** DATA EXCERPTS follows **
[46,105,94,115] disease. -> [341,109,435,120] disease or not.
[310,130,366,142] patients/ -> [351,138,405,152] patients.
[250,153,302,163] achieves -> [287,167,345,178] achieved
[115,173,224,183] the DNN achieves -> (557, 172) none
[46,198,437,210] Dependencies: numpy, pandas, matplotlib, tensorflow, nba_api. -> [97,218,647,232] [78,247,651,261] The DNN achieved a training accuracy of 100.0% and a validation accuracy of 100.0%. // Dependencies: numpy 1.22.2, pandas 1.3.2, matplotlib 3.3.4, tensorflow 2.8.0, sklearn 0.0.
** End of DATA EXCERPTS **
* **PROMPT**
Output the entries above word for word.

* **ANSWER TO THIS EXERCISE**
[46,105,94,115] disease. -> [341,109,435,120] disease or not.
[310,130,366,142] patients/ -> [351,138,405,152] patients.
[250,153,302,163] achieves -> [287,167,345,178] achieved
[115,173,224,183] the DNN achieves -> (557, 172) none
[46,198,437,210] Dependencies: numpy, pandas, matplotlib, tensorflow, nba_api. -> [97,218,647,232] [78,247,651,261] The DNN achieved a training accuracy of 100.0% and a validation accuracy of 100.0%. // Dependencies: numpy 1.22.2, pandas 1.3.2, matplotlib 3.3.4, tensorflow 2.8.0, sklearn 0.0.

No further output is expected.